From adding in warmer lighting and plush (sound-proof!) rugs to picking out extra special art pieces, here are her low-key additions guaranteed to make any old rental feel like home sweet home.
LIGHT IT UP
First things first for a friendlier feel? Swap out harsh lighting. "We changed all the lightbulbs in the rental to make the light warmer," says Abramcyk who opted for cozy bedside lamps and filament bulbs in the bathroom for a softer (and more flattering) glow. "Dimmers are also a great way to customize lighting and they're easy to install."
WARM UP WALLS
Wanting to keep her color scheme clean and minimal, but still craving a fresh look, Abramcyk chose to paint the upstairs rooms in Benjamin Moore's Paper White ("a very usable white with a blue-gray undertone"). By choosing a single light color, she was also able to create a continuity throughout the sleeping areas which added a homey and harmonious flow in the space.
ADORN WITH ART
From larger painted canvases to her children's mini masterpieces, artwork was another go-to for Abramcyk when it came to personalizing the place. "I'm not a huge color person, so art is also great for adding that pop of color to white walls that may feel sterile," says the mother of two. As for her children, who bring home new creations from school on the regular, Abramcyk says she encourages them to hang up their artwork wherever they'd like as a way to make the family's space feel extra special-"We want to see their art and celebrate it!"
CUSTOMIZE WHEN YOU CAN
When it comes to setting up workspace and play areas, Abramcyk was all for Vitsoe's customized shelving that could easily adapt to changing needs and be reworked into a new space come moving time. "We didn't want to invest in something we'd have to eventually leave behind or throw away," she says. "For the kids' room, we wanted to make sure everything was up off the floor and for them to feel like even though they were sharing, they could still have their own space." As her kids grow, Vitsoe's shelving also allows her to adjust their desk height, add drawers, or swap out shelves and magnet boards.
GET SOME GREENERY
There's nothing like fresh greens to perk up your place. From farmer's market flowers on the dining table to potted plants along the kitchen and bathroom counters, greenery is not only a simple way to style your home or freshen up a room, but also helps purify the air. For the freshest feel, choose blooms that are in season.
ROLL OUT THE RUGS
While she admits to never being a rug person ("I grew up in Texas with wall-to-wall carpeting"), Abramcyk says once in a rental, rugs were not only accent pieces, but a huge sound-saver. "Soon after we moved in, my landlord was like, ‘You have two kids and there's a guy downstairs. You need to put down rugs.'" With a 5 and 6-year old running around, adding a soundproof pad (rugpad.com) under the rugs was also a smart and affordable essential. Essentials don't have to boring, of course. Abramcyk opted for beautiful, yet minimal, Moroccan rugs, including a black one for the kitchen in case of accidental food spills.

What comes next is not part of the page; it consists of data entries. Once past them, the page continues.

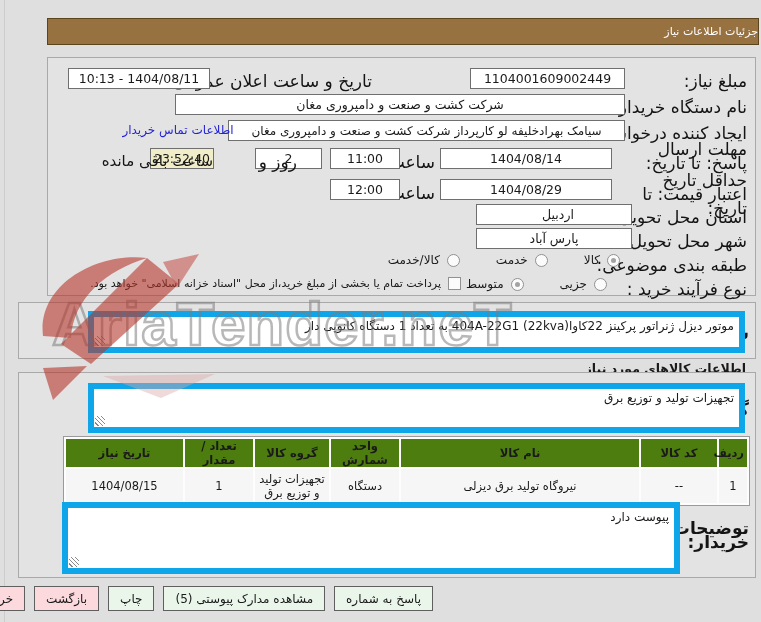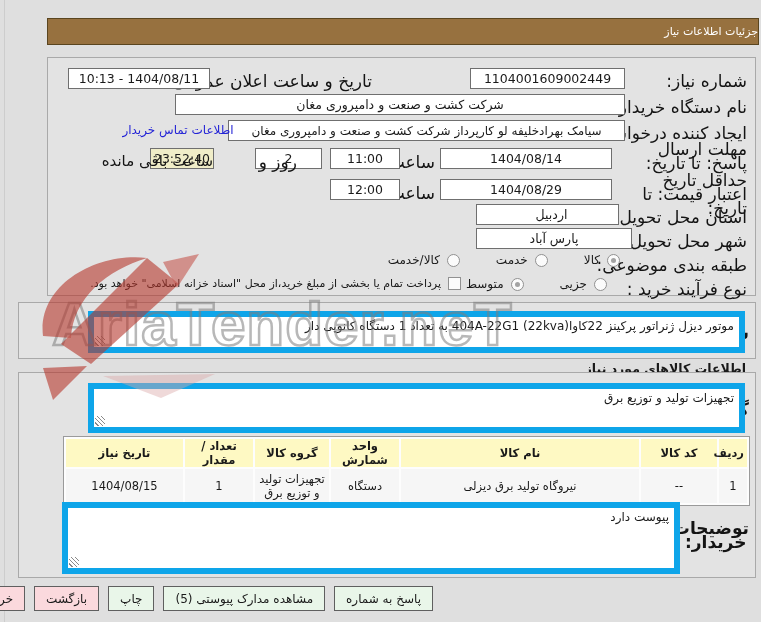--- a/index.html
+++ b/index.html
@@ -90,7 +90,7 @@
 
   <div class="panel panelA">
 
-    <div class="lbl" style="right:8px;top:13px;">شماره نیاز:</div>
+    <div class="lbl" style="right:8px;top:13px;">مبلغ نیاز:</div>
     <div class="box" style="left:422px;top:10px;width:155px;">1104001609002449</div>
     <div class="lbl" style="right:383px;top:13px;">تاریخ و ساعت اعلان عمومی:</div>
     <div class="box" style="left:20px;top:10px;width:142px;">1404/08/11 - 10:13</div>

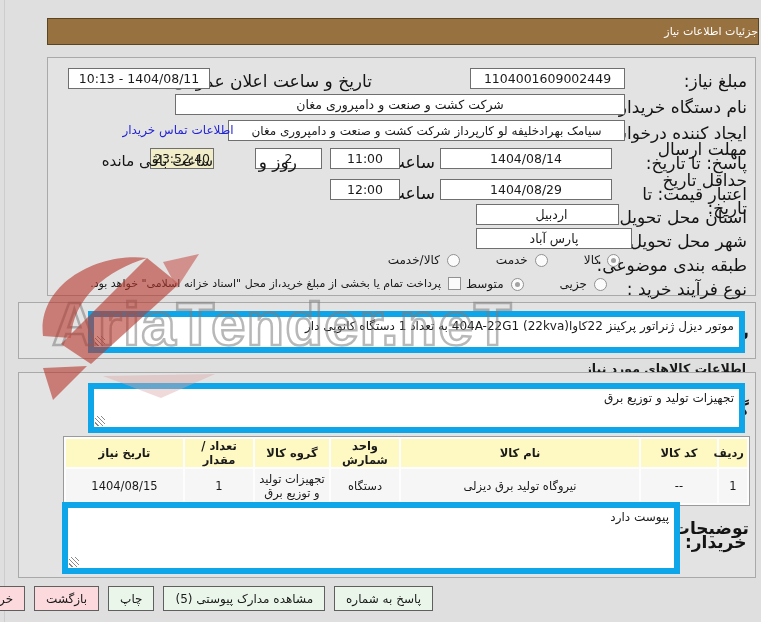--- a/index.html
+++ b/index.html
@@ -117,7 +117,7 @@
     <div class="box" style="left:282px;top:121px;width:70px;">12:00</div>
 
     <div class="lbl" style="right:8px;top:149px;text-align:center;">استان محل تحویل:</div>
-    <div class="box" style="left:428px;top:146px;width:143px;padding-left:8px;">اردبیل</div>
+    <div class="box" style="left:428px;top:146px;width:156px;padding-left:8px;">اردبیل</div>
 
     <div class="lbl" style="right:8px;top:173px;">شهر محل تحویل:</div>
     <div class="box" style="left:428px;top:170px;width:156px;">پارس آباد</div>

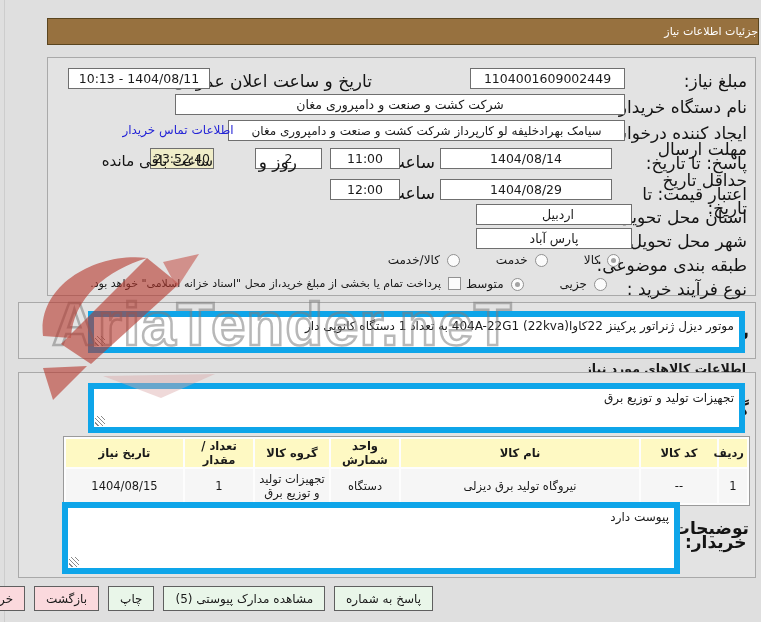--- a/index.html
+++ b/index.html
@@ -57,7 +57,7 @@
     border:1px solid #9a9a9a;border-spacing:2px;background:#fdfdfd;
     table-layout:fixed;direction:rtl;
   }
-  table.tbl th{background:#fef9c3;font-size:11.5px;font-weight:bold;height:26px;padding:0 3px;}
+  table.tbl th{background:#4d7c0f;font-size:11.5px;font-weight:bold;height:26px;padding:0 3px;}
   table.tbl td{background:#f6f6f6;font-size:11.5px;text-align:center;height:34px;padding:0 3px;line-height:14px;}
 
   .btnrow{position:absolute;right:328px;top:586px;display:flex;direction:rtl;gap:9px;}

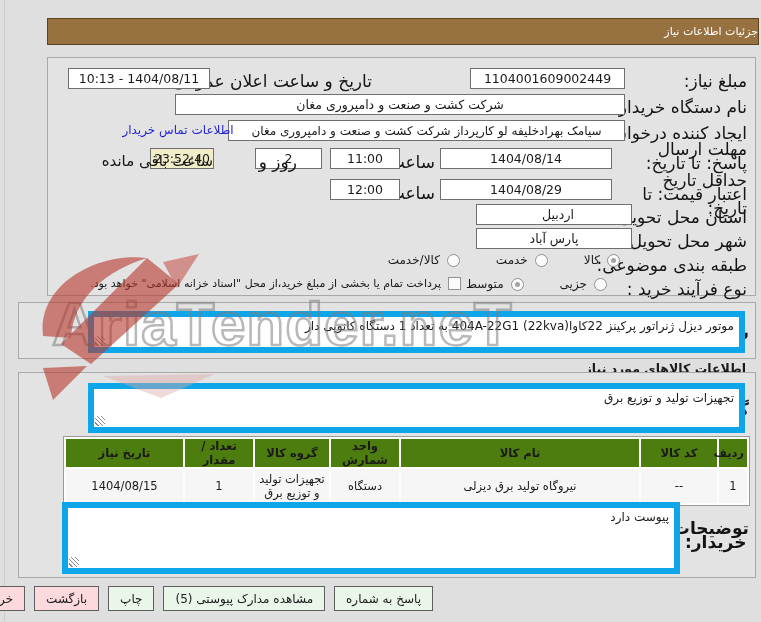--- a/index.html
+++ b/index.html
@@ -197,7 +197,7 @@
     </tbody>
       </table>
 
-    <div class="lbl bold wrap" style="right:6px;top:148px;width:64px;text-align:left;">توضیحات خریدار:</div>
+    <div class="lbl bold wrap" style="right:6px;top:148px;width:64px;text-align:right;">توضیحات خریدار:</div>
     <div class="ta" style="left:43px;top:129px;width:618px;height:72px;">
       <span>پیوست دارد</span>
       <span class="grip"></span>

DON'T BE AFRAID TO ASK FOR UPGRADES
With an apartment in the heart of the Manhattan, Abramcyk also invested in blackout shades for the master bedroom ("So everyone can have a good night's sleep") as well as double-pane windows facing the street to keep out noise.
For the living room, that felt empty and cold, she chose wood blinds to add extra depth and a feeling of hominess. And the best part? Her landlord agreed to help pay for the upgrades. "If I could give any renter a piece of advice, it would be: don't be shy about asking the landlord for something that will stay," she tells us. "It's often in the renter's favor to ask for things that will make the place better for you. And for the landlord, it's an investment in the space."
INVEST IN KEY PIECES
Just because you're renting a space, doesn't mean you can't splurge on something you know you'll want (and need) for a while. For Abramcyk, it was the dining room table their dreams, designed by Charlotte Perriand, and a set of seven Miss chairs designed by Scarpa. "Since we aren't doing any permanent work on this rental we were able to spend our budget on pieces we'll be taking with when we leave."